As his illness advanced, Mr. Burns said it made him more introspective and brought him closer to his daughter and son from his first marriage. While he always spent his summers with his children at his beloved second home on Lake Memphrémagog in Quebec's Eastern Townships, he admitted the demands of an NHL coaching career made family life difficult.



"The kids get cheated out of a lot of times with their dad," Mr. Burns said. "They were good about it. I see them now more than ever because of the situation. It was tough on them but they handled it well."



Mr. Burns' second-last public appearance came in March when he travelled from his home near Tampa, against the wishes of his doctors, to attend the announcement of plans to build an arena named after him in the Eastern Townships village of Stanstead.



The announcement coincided with a grassroots campaign to have Mr. Burns inducted into the Hockey Hall of Fame as a builder. A Facebook page drew more than 64,000 members. By June, when the Hall announced the annual inductees, Burns had been nominated and he was expected to be one of those selected.

However, the induction committee inexplicably snubbed him, which created an enormous controversy.

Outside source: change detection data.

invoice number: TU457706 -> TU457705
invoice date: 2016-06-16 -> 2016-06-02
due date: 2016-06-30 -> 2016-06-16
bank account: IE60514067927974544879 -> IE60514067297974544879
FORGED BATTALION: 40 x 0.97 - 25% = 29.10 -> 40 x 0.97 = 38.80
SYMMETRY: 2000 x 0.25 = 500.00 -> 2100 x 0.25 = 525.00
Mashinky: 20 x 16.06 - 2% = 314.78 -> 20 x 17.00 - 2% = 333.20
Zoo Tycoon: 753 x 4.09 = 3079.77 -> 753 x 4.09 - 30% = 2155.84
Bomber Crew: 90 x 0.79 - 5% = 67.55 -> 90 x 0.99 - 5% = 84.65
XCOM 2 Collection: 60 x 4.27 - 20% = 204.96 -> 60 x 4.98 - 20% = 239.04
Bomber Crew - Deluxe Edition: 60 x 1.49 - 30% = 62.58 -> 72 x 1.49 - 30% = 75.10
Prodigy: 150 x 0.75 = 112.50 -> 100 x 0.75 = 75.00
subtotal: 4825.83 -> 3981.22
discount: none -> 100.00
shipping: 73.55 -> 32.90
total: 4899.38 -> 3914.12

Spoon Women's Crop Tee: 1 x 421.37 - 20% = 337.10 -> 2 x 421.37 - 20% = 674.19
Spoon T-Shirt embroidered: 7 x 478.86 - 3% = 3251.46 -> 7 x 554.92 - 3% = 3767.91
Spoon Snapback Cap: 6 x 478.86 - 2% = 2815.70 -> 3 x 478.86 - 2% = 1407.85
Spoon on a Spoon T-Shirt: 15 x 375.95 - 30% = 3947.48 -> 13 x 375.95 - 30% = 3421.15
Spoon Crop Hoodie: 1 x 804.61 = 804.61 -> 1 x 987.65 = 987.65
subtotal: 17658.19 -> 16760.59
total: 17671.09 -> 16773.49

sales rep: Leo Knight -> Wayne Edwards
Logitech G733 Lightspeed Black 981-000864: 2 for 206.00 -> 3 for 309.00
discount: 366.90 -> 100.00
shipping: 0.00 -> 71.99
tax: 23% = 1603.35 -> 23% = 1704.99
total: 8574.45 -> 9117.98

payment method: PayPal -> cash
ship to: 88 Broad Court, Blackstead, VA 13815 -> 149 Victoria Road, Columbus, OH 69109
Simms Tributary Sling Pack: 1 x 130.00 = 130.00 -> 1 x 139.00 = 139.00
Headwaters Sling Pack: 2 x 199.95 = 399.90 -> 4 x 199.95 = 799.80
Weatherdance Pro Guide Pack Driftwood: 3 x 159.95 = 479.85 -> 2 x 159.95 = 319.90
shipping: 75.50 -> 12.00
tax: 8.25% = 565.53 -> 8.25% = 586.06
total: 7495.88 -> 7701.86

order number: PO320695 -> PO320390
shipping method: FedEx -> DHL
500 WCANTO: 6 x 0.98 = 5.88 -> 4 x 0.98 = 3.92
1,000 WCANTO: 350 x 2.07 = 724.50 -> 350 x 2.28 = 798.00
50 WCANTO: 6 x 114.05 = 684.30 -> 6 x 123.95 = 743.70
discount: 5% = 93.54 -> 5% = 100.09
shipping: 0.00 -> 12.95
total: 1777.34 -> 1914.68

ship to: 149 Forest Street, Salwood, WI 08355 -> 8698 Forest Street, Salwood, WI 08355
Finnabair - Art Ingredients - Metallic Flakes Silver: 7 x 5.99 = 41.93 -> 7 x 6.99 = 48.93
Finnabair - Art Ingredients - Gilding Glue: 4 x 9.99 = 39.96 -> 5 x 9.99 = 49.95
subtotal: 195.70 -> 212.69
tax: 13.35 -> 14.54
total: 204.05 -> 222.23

At the ceremony to announce the building of the Pat Burns Arena, Mr. Burns told a gathering that included Canadian Prime Minister Stephen Harper, that he did not expect to live long enough to see the arena open in 2011. But, he said, he would be looking down while it was built.

"As for my career," he said at the arena ceremony, "I always said to my kids, 'You don't cry because it's over, you're happy because it happened.' That's the main thing. I'm very happy that it happened."



A few weeks later, Mr. Burns said he could not imagine himself being anything other than a cop and a coach.



"No, that's all I was," he said.



Pat Burns was born in Montreal on April 4, 1952. He died of lung cancer on Nov. 19, 2010. He is survived by his second wife, Line, his daughter, Maureen, and his son, Jason.